Directions for this task
Reproduce, please, the line that holds "- Proposal 2: Consider" and all later lines through the end of the entries below, exactly; omit pictures.

[Data entries]

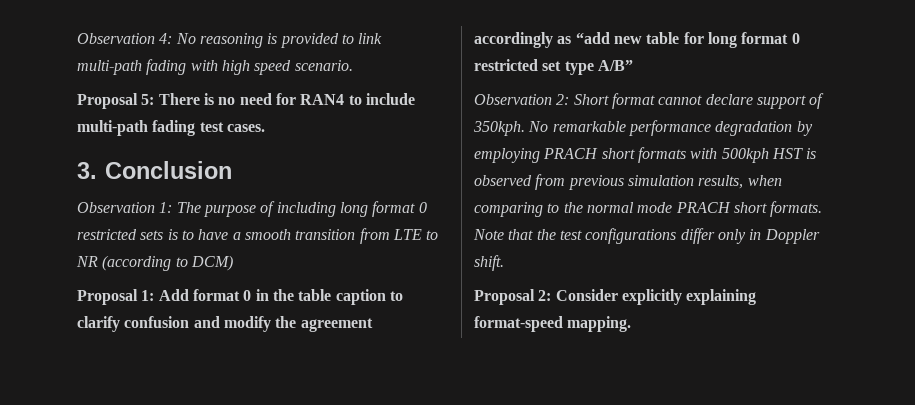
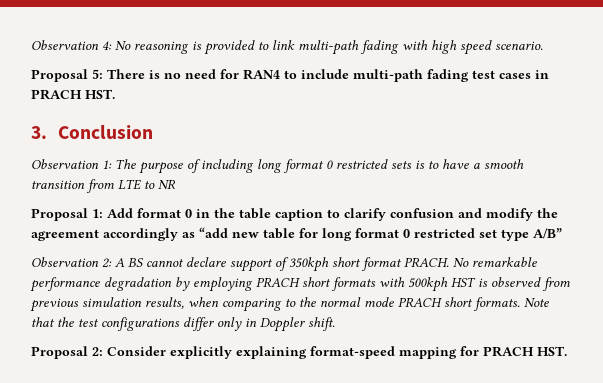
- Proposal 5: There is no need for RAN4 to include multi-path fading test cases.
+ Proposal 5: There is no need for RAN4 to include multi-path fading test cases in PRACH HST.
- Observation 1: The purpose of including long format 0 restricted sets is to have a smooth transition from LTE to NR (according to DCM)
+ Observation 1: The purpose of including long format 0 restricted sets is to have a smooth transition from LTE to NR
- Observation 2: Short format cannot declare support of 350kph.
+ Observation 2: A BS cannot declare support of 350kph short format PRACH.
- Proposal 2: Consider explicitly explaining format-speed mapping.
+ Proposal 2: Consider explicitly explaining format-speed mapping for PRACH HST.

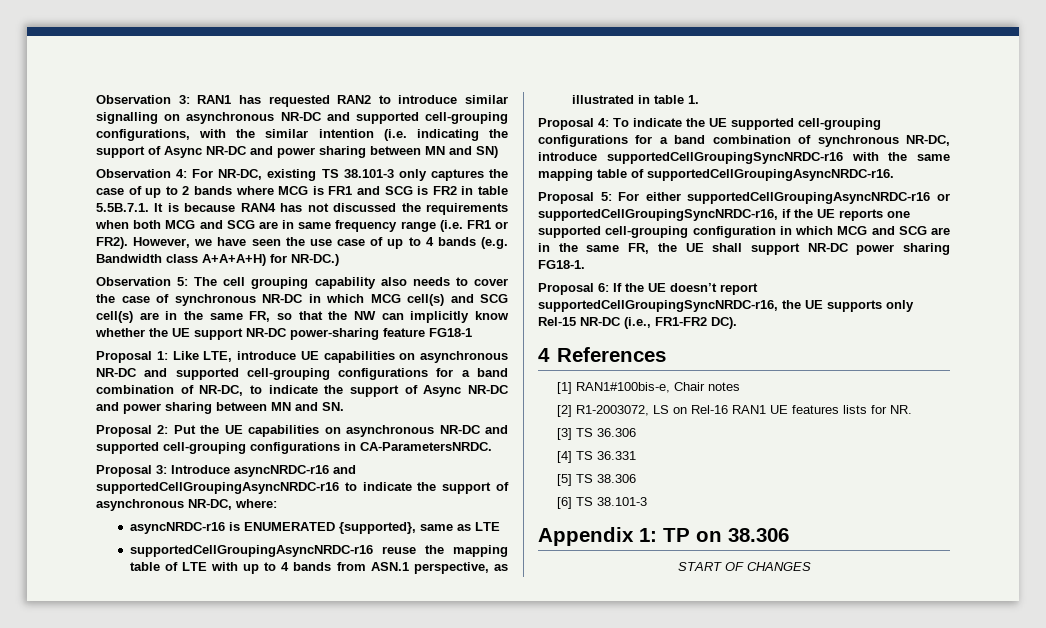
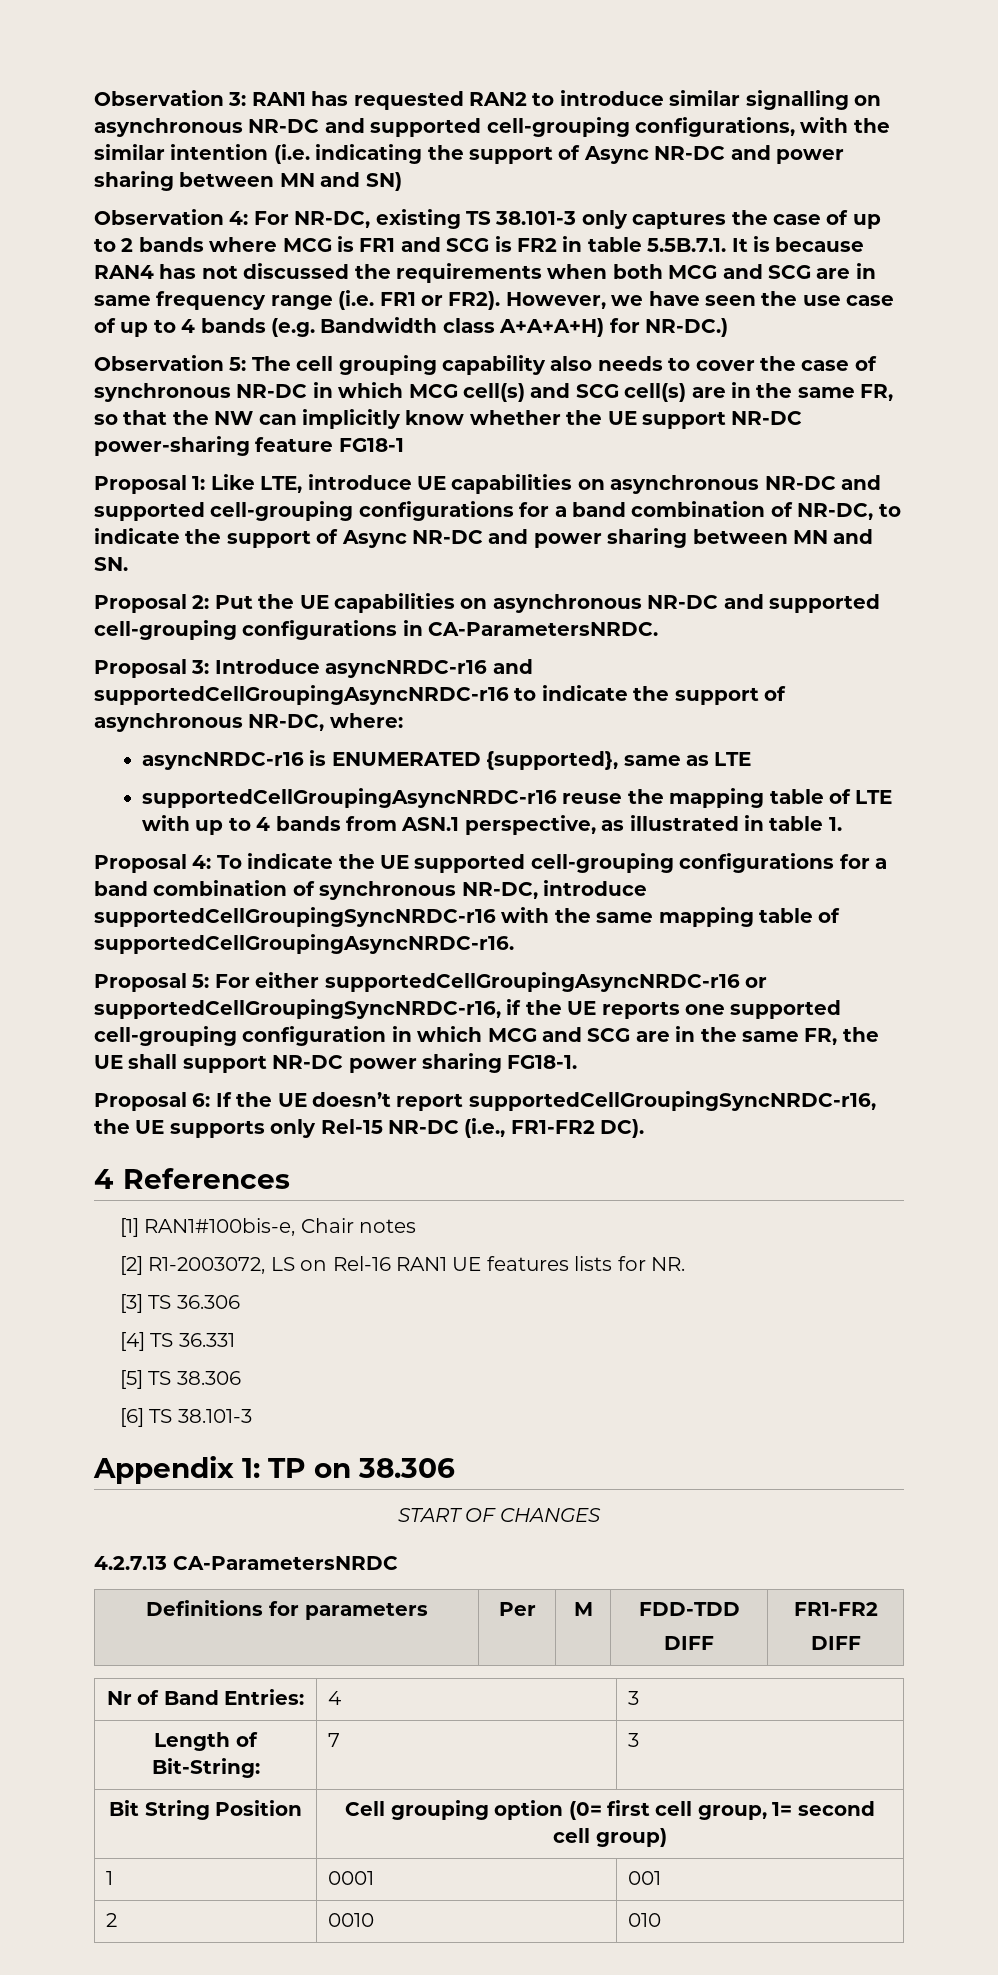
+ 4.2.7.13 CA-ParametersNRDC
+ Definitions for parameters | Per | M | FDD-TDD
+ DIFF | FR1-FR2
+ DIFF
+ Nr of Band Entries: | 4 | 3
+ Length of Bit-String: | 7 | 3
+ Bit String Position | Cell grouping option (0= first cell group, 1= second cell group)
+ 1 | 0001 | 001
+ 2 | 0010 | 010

Answer box
- Proposal 2: Consider explicitly explaining format-speed mapping.
+ Proposal 2: Consider explicitly explaining format-speed mapping for PRACH HST.

+ 4.2.7.13 CA-ParametersNRDC
+ Definitions for parameters | Per | M | FDD-TDD
+ DIFF | FR1-FR2
+ DIFF
+ Nr of Band Entries: | 4 | 3
+ Length of Bit-String: | 7 | 3
+ Bit String Position | Cell grouping option (0= first cell group, 1= second cell group)
+ 1 | 0001 | 001
+ 2 | 0010 | 010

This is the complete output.